Wrong Pond, Wrong Bait
Given the unique potential of prize contests to generate revolutionary solutions to longstanding problems, we applaud VA for turning to one to address the tragedy of veteran suicide rates. And we agree with VA that to pull off such a feat it would need help organizing and managing the contest. But VA got off on the wrong foot by thinking in conventional procurement terms to outsource the contest. Specifically, VA issued an RFI targeting the likes of those that self-identify as “R408 - SUPPORT- PROFESSIONAL: PROGRAM MANAGEMENT/SUPPORT,” and “NAICS Code: 541611 - Administrative Management and General Management Consulting Services.” The department reflexively asks for 10-page responses in Times New Roman, 12-point font detailing relevant past performance, income and numbers of employees, federal supply schedule participation, labor categories, and recommendations for appropriate NAICS codes.
By embracing the status quo of procurement contracting, VA turns its back to one of the fundamental promises of prize contests—the opportunity to solve long standing problems by cultivating novel solutions from non-traditional fields. Research suggests that that “the further the focal problem was from the solvers’ field of expertise, the more likely they were to solve it.” The original Longitude Prize winner was a clockmaker, not a navigator. Nicolas Appert, inventor of the modern practice of canning and recipient of Napoleon's 1795 Food Preservation Prize, was a confectioner.
Here’s our advice for VA: Throw out the procurement playbook. The whole point of contests is to avoid the conventional “ask.” Ask for the moon, and offer enough money that folks will think: “maybe, just maybe…” Something like this should get contestants’ attention:
Suicide Prevention Grand Challenge
The Veterans Affairs Department offers a prize of up to $1 billion to a competitor that can develop a solution – to be deployed by or in conjunction with the VA – that reduces the rate of veteran suicide by 10 percent or more during a single year. Additional awards of $100 million may be awarded for each additional annual reduction of 10 percent (up to a total of $2 Billion).
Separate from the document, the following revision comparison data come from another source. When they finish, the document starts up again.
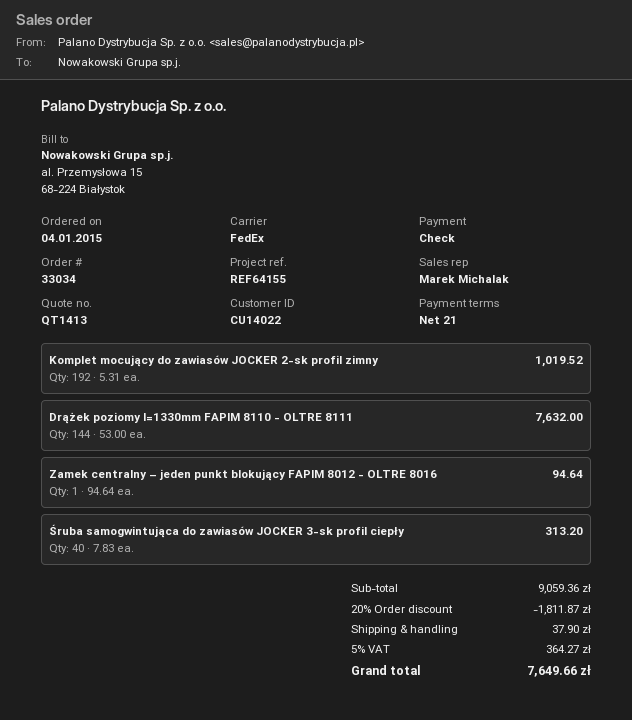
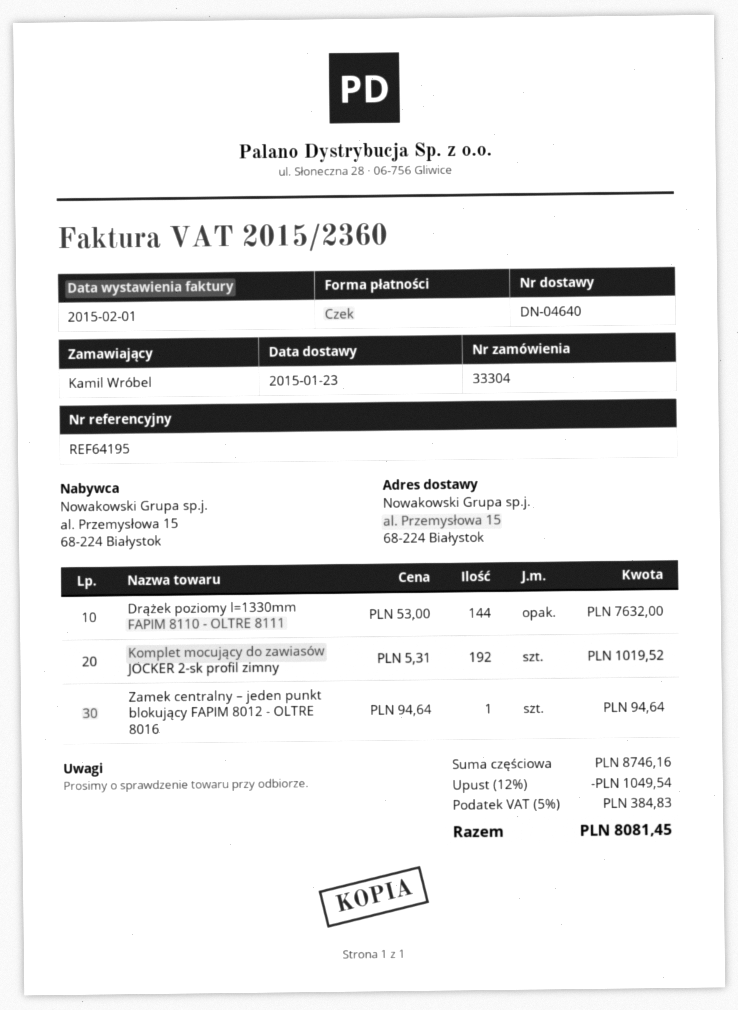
order number: 33034 -> 33304
reference: REF64155 -> REF64195
Śruba samogwintująca do zawiasów JOCKER 3-sk profil ciepły: 40 x 7.83 = 313.20 -> none
subtotal: 9059.36 -> 8746.16
discount: 20% = 1811.87 -> 12% = 1049.54
shipping: 37.90 -> none
tax: 5% = 364.27 -> 5% = 384.83
total: 7649.66 -> 8081.45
Some may complain that this is so open-ended and ambiguous that it’s impossible to know what the government is looking for. Perfect! VA doesn’t know what it’s looking for; but, hopefully, they’ll recognize it when they see it. Welcome to the wild world of prize contests.
We have never run a prize contest but VA could easily partner with those that have. Like other federal agencies, the department enjoys statutory authority to administer challenges. But instead of relying on its own authority and procuring a team of management consultants to help administer the prize, we encourage VA to think bigger. Reach out directly to partner with the government entities that have already proven their ability to administer a grand challenge: namely, DARPA. Using DARPA’s OTA flexibility, VA could tap private expertise, such as prize contest sponsors like the XPRIZE Foundation. We suspect that is the kind of consortium that the Strategic Institute could get behind.
Steven L. Schooner is the Nash & Cibinic Professor of Government Procurement Law at the George Washington University Law School. Nathaniel E. Castellano is an associate in the Government Contracts practice group at Arnold & Porter. The views expressed herein are the authors’ own.